His cold blue eyes examine the young girl again. He wonders what joy feels like - he can’t remember any more. He hasn’t felt for so long; he is frozen. He rubs a single page of the book between his index finger and thumb and tries to stab off the cold misery rising in his throat. He swallows, as if the action will force down the wretchedness. He tries to continue reading, but now the words are mocking him, taunting him. He slams the book shut suddenly, dust gathering in small clouds, and gets up from his chair.
The little girl looks up as the teenager in the black trench coat stalks past her table. Her dark brown eyebrows furrow in confusion, and her small lips form a pout. She is always scolded when she doesn’t put away her toys, and she doesn’t want the pale boy to get in trouble. Her mother is in the restroom, and her father is browsing the gardening section on the other side of the bookshelf. They won’t even notice she's gone. Decision made, she skips over to the deserted table and, with some difficulty, gathers the thick tome into her short arms.
The librarian at the front desk is absorbed in her novel, and she doesn't notice the small brunette shuffle out the library, awkwardly carrying a large blue book.
He is sitting on the dying grass with his back against the rough brick of the library's rear wall. The sky is a dull overcast, and the cool autumn breeze makes him shiver slightly. The strange sensation of air dancing over wet skin is present both his cheeks, but he refuses to acknowledge it. A small trickle of blood drips from his tightly clenched fist, but he can't feel the pain.

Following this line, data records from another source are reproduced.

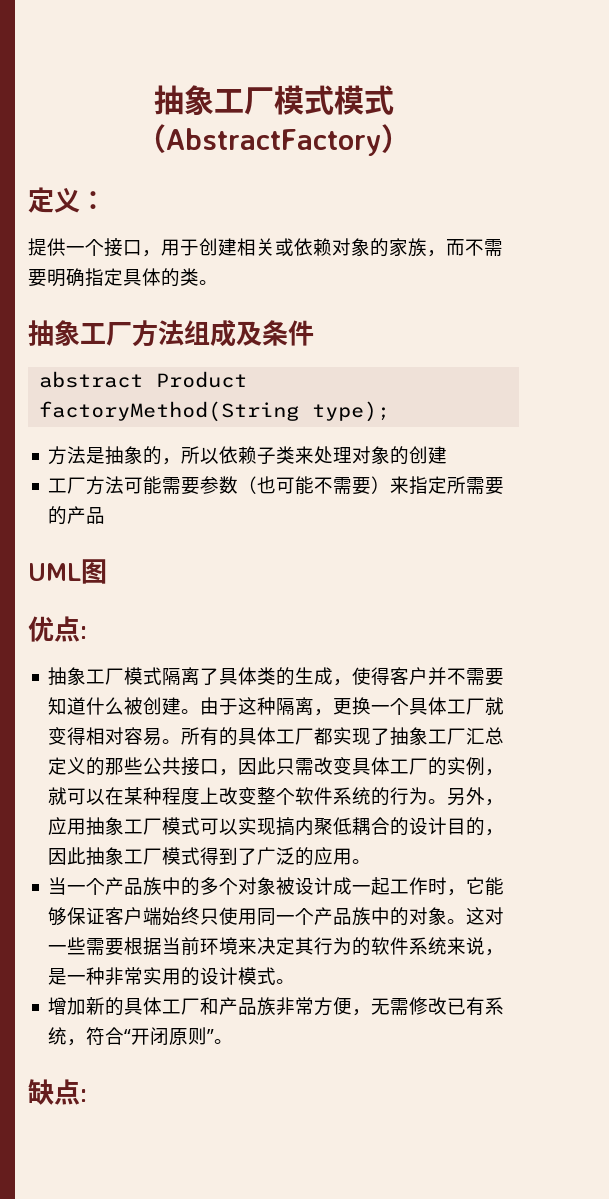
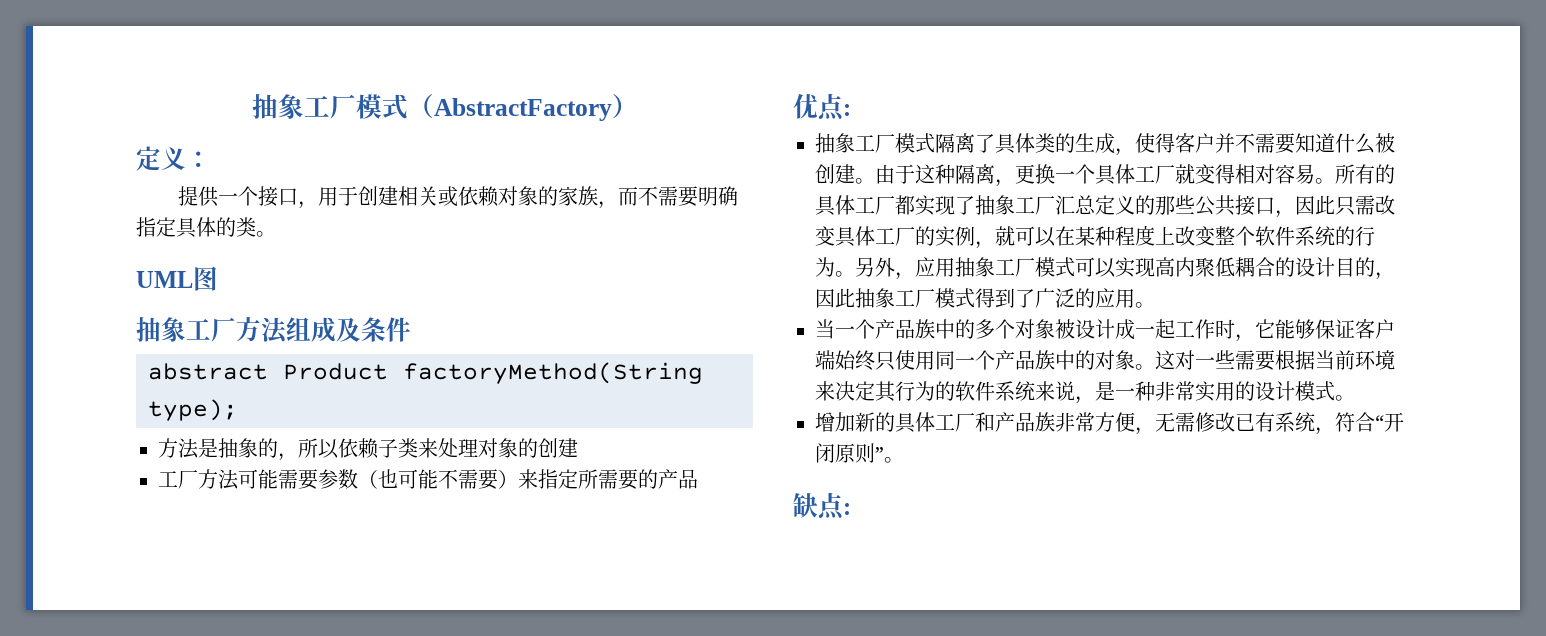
- 抽象工厂模式模式（AbstractFactory）
+ 抽象工厂模式（AbstractFactory）
+ UML图
- UML图
- 另外，应用抽象工厂模式可以实现搞内聚低耦合的设计目的，因此抽象工厂模式得到了广泛的应用。
+ 另外，应用抽象工厂模式可以实现高内聚低耦合的设计目的，因此抽象工厂模式得到了广泛的应用。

The little girl steps out of the library, but she can't find the pale boy. The wind gusts, and she clutches the huge book close to her body. A flash of white to her left catches her eye; she turns to see an old and battered library card tumbling through the wilted grass. She trots off the sidewalk to the edge of the building. Clumsily, she squats to grab it so she won't have to set down her book - the muddy ground is no place for a book, after all. The writing is old and worn, and she'll admit she's not good at reading in the first place, but she can just make out the name, "Jonathan Kramer."
The salty taste of tears is on his tongue, and he can hear his heart beat in his ears. He takes a shuddering breath. With trembling hands, he takes off his trench coat and pulls out a well-maintained pocket knife. "I've lost my will to live."
She follows the imprint of shoes left in the soft earth. Her arms are almost shaking from exhaustion, and she stops momentarily to catch her breath. Maybe just a little rest, she thinks, but that thought is disregarded as she hears a dull thump nearby. She continues her awkward hobble. Soon, she turns around the corner of the building, and her breath hitches. The book lies forgotten on the lifeless ground as she runs to get her parents.
He fingers the bandages on his neck and attempts to ignore the annoying beep-beep of the heart monitor. His breathing is uneven, and he closes his eyes against the onslaught of painful memories: of blood oozing from his neck while he lay outside the library, of his reflection in the chocolate eyes of a terrified little girl. But mostly, he fights to forget the overwhelming despair.
When he opens his light blue eyes again, he sees a little brown-haired girl by his hospital bed. He ignores her parents behind her and their pitying looks; he doesn't want to remember.
Her visitor's nametag identifies her as Amanda Young. He offers a painful smile that looks more like a grimace as she timidly holds out a box with a new jigsaw puzzle inside.